Beppe e Attilio, una “coppia di fatto” con famiglie disfunzionali

Fabio Massa

Sul palco di Assolombarda il sindaco e il governatore lombardi scherzano da vecchi complici, ma dietro la sintonia personale si nascondono i guai delle rispettive “famiglie”: Pd spaccato a Milano e Lega in affanno sotto la spinta di Fratelli d’Italia

Il siparietto, sul palco di Assolombarda, è stato gustoso. Non è la prima volta che Beppe Sala dice di Attilio Fontana: siamo una “coppia di fatto”. Risatine, non bisogna neppure aggiungere “politica”. Beppe si diverte, una volta tanto, all’Assemblea annuale, la prima di Alvise Biffi presidente; dice che tante volte si ritrova a chiamare lo “zio Attilio” perché praticamente sempre gli mancano i fondi. E lo “zio Attilio”, galantuomo della politica, deve pure dire, e lo fa pubblicamente, che se in futuro i fondi europei verranno gestiti centralmente da Roma, cosa che si vocifera e probabilmente sarà, la Regione (anzi, le Regioni, tutte!) si trasformerà in una gigantesca Ats, con nessuna competenza in più. Giù dal palco, si sa che il rapporto personale è ottimo. Amicizia, si potrebbe dire. Certo, c’è la politica che ogni tanto fa volare qualche mazzata, qualche botta e risposta. Ma poi, e chi sta in automobile con il presidente di Regione Lombardia lo sa bene, a sera non è infrequente che tra i due ci sia una chiacchiera, mentre ognuno torna a casa. Di lavoro, di condivisione dei dolori da secondo mandato. Perché le coppie di fatto (politiche) sarebbero anche più serene, se non avessero a che fare, ognuno a casa sua, con famiglie disfunzionali. Con le proprie maggioranze complicate.

Beppe Sala è alle prese con un Pd (e una sinistra in genere) che nella sua schizofrenia è difficile da comprendere. La spaccatura velenosa sul sì al nuovo stadio; la spaccatura sanguinosa sulle inchieste edilizie (ieri Sala è tornato a invocare una “legge nazionale”, insomma quel Salva-Milano che il Pd ha affossato). Quando il sindaco dice che tempo per fare il nuovo Pgt non ci sarà, non c’è bisogno di spiegare il perché. Poi le richieste per una nuova giunta, ma poi rimane tutto come prima. La spaccatura del Pd contro sé stesso sul Leonka. Le tensioni sul gemellaggio con Gaza e per rompere quello con Tel Aviv. Sala se ne tira fuori, ma dopo dopo aver mormorato che Tel Aviv è la città che più si oppone a Bibi e che il sindaco è un progressista sincero. Una famiglia difficile da tenere unita, quella della sinistra milanese. Per tirare le somme: Sala avrebbe di che piangere, se non vedesse il 2027 ormai vicino.
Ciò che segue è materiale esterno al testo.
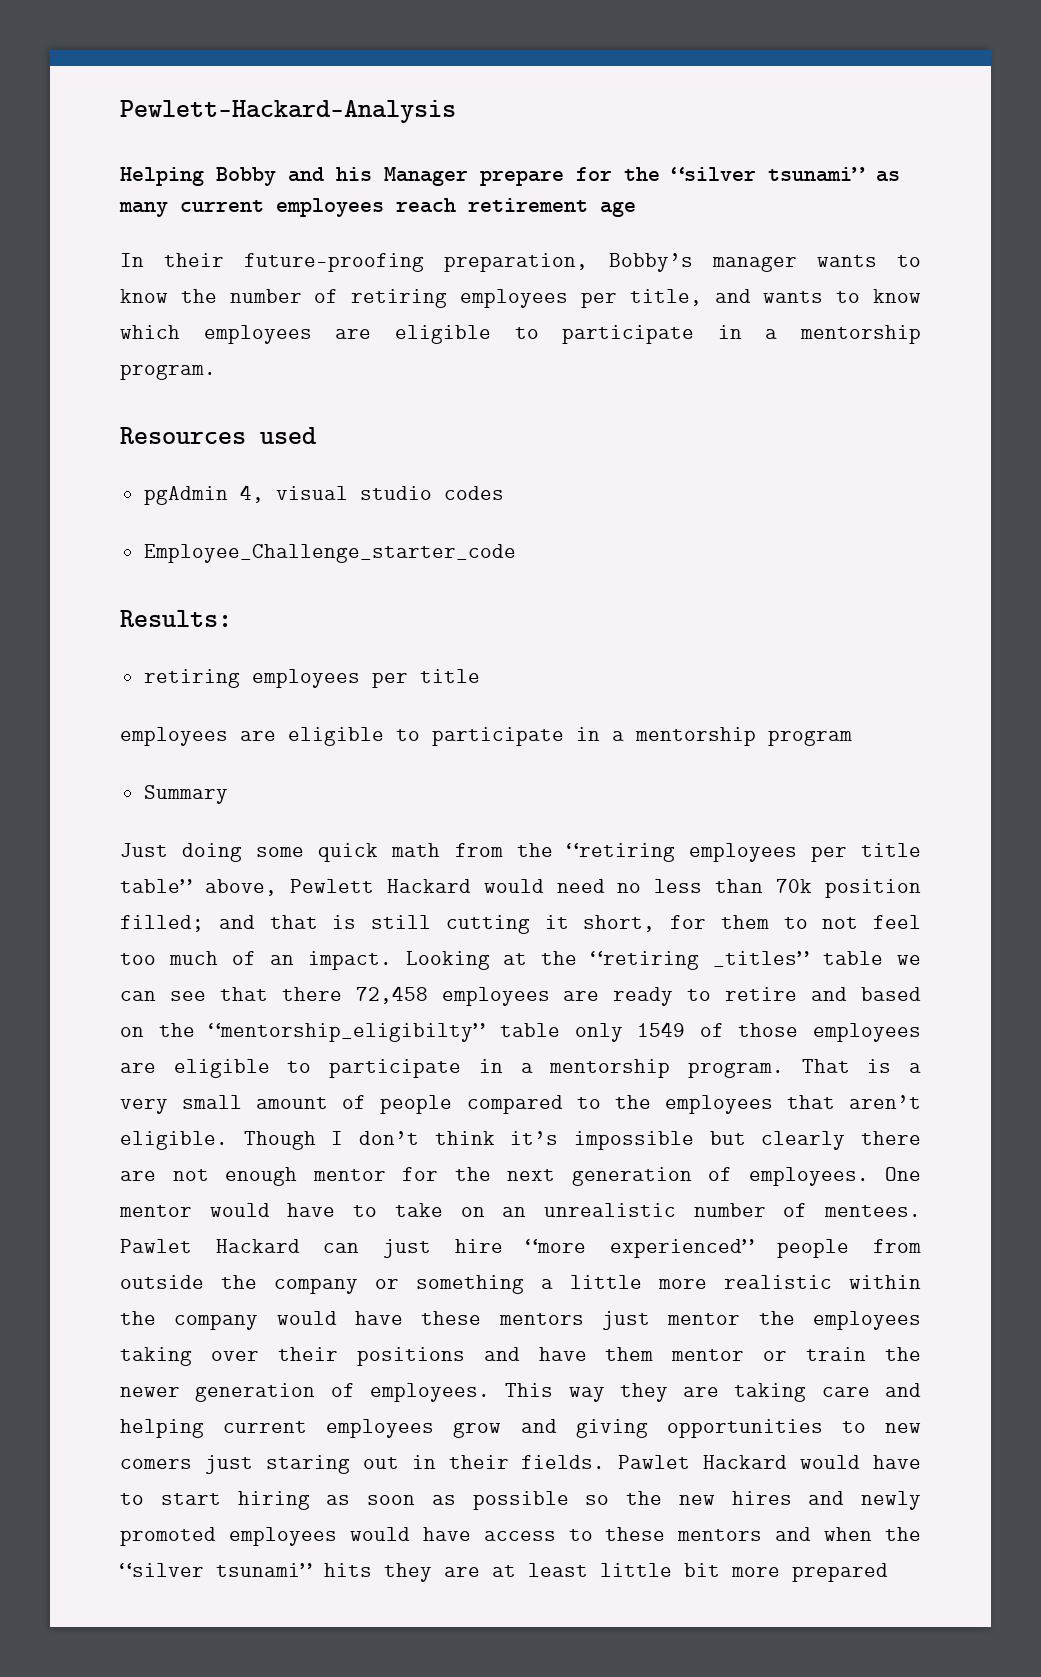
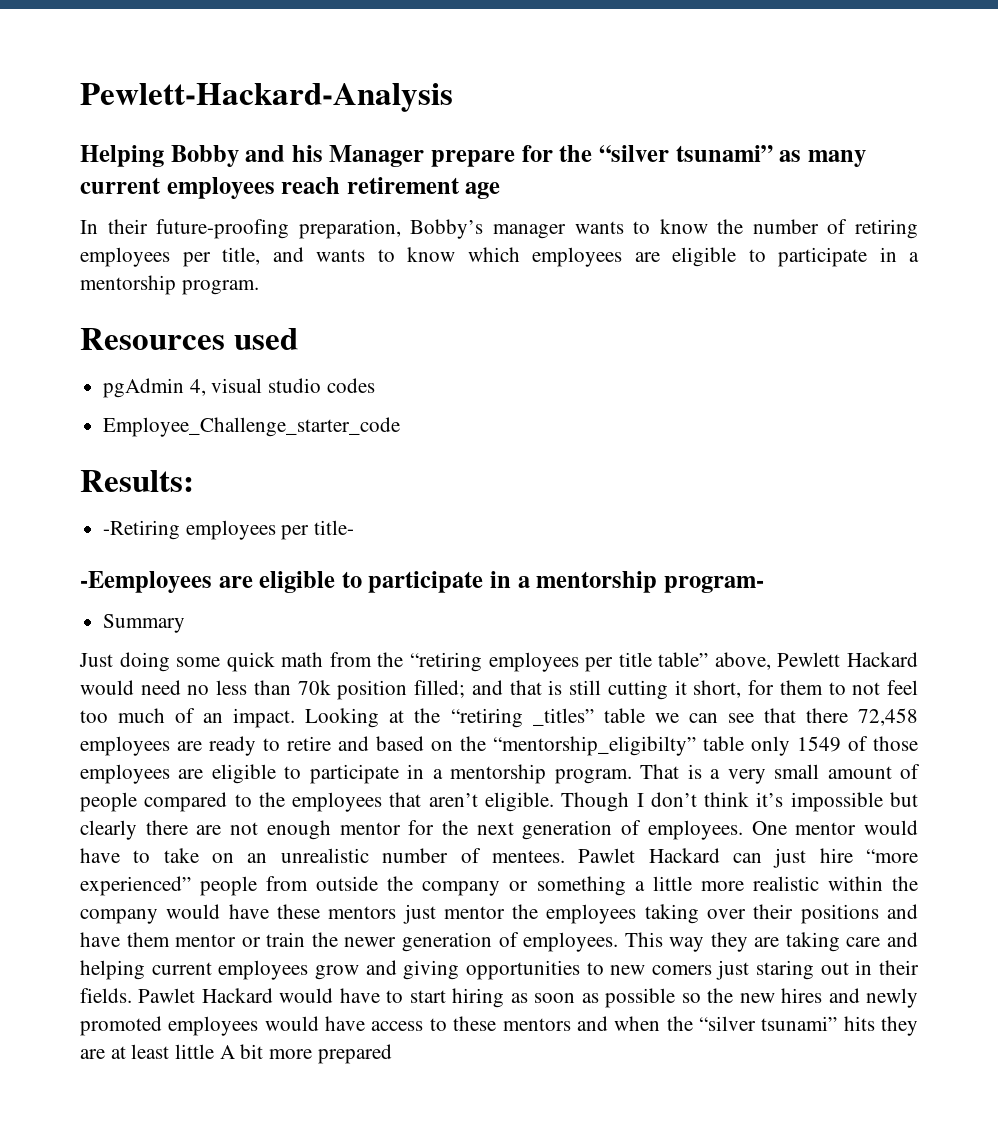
[143,669,480,688] [120,727,852,746] retiring employees per title // employees are eligible to participate in a mentorship program -> [103,520,355,540] [80,571,764,593] -Retiring employees per title- // -Eemployees are eligible to participate in a mentorship program-
(672, 1570) none -> [219,1045,235,1059] A

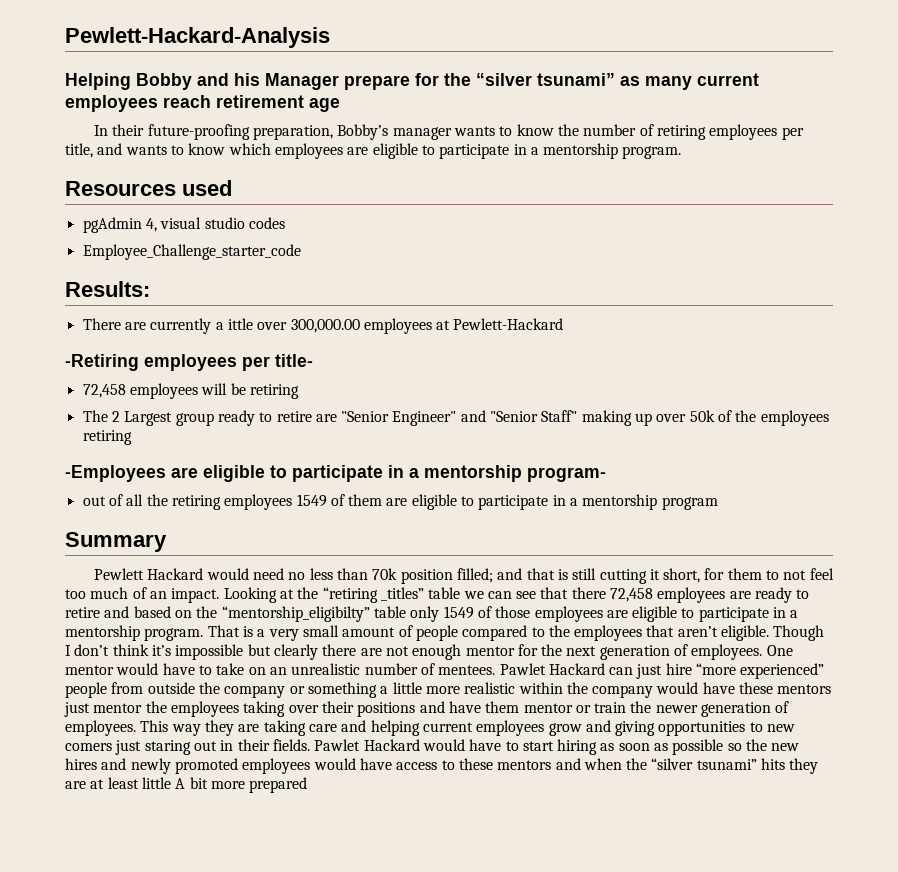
[103,520,355,540] [80,571,212,593] -Retiring employees per title- // -Eemployees -> [82,318,564,334] [65,354,313,371] [82,383,299,399] [82,410,829,426] [82,430,132,445] [65,465,166,482] There are currently a ittle over 300,000.00 employees at Pewlett-Hackard // -Retiring employees per title- // 72,458 employees will be retiring // The 2 Largest group ready to retire are "Senior Engineer" and "Senior Staff" making up over 50k of the employees retiring // -Employees
[103,614,186,633] [79,652,771,672] Summary // Just doing some quick math from the “retiring employees per title table” above, -> [82,494,718,510] [65,532,167,552] out of all the retiring employees 1549 of them are eligible to participate in a mentorship program // Summary //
Per Fontana invece il problema è che il 2028 è lontano, e viene dopo il 2027, che viene due anni e mezzo dopo l’ottobre 2025. Molto tempo. Un’èra geologica da passare in una situazione assai complessa. Fratelli d’Italia continua in una pressione costante su ogni partita (ieri si è dimessa l’assessora al turismo Barbara Mazzali, che pure è di FdI, per far posto a Debora Massari, aggiustamenti interni). Ogni nomina, ogni spiraglio è buono al partito di Meloni per far valere la sua percentuale. Chi conosce le cose lombarde filosofeggia: in fondo anche la Lega ha fatto lo stesso quando FdI era piccola piccola. Ma il povero Fontana, che da buon leghista d’antan vorrebbe solo governare per il bene del territorio e seguendo la stella polare dell’autonomia, vede dopo di sé il diluvio: l’accordo con il quale la Lega ha blindato il Veneto è lo stesso con cui si fa passare armi e bagagli la Lombardia a Fdi. E’ ancora presto, ma l’umore di molti della Lega Lombarda è un po’ sotto i piedi. Non bastassero i malumori per le poco brillanti (diciamo) performance del Vannacci. Tra gli scontenti in primis c’è il segretario Massimiliano Romeo. Fortuna che in due anni e mezzo tante cose possono cambiare. Così ci si aggrappa al fatto che l’autonomia è ancora là, non è morta anche senon si sente troppo bene. In Veneto non è neppure argomento da campagna elettorale: meglio non promettere cose che non si faranno. Così il Beppe e l’Attilio sono una coppia di fatto che potrebbe far ancora bene, e divertirsi, nell’ultimo tratto di strada. Ma il mal comune non basta a generare il mezzo gaudio.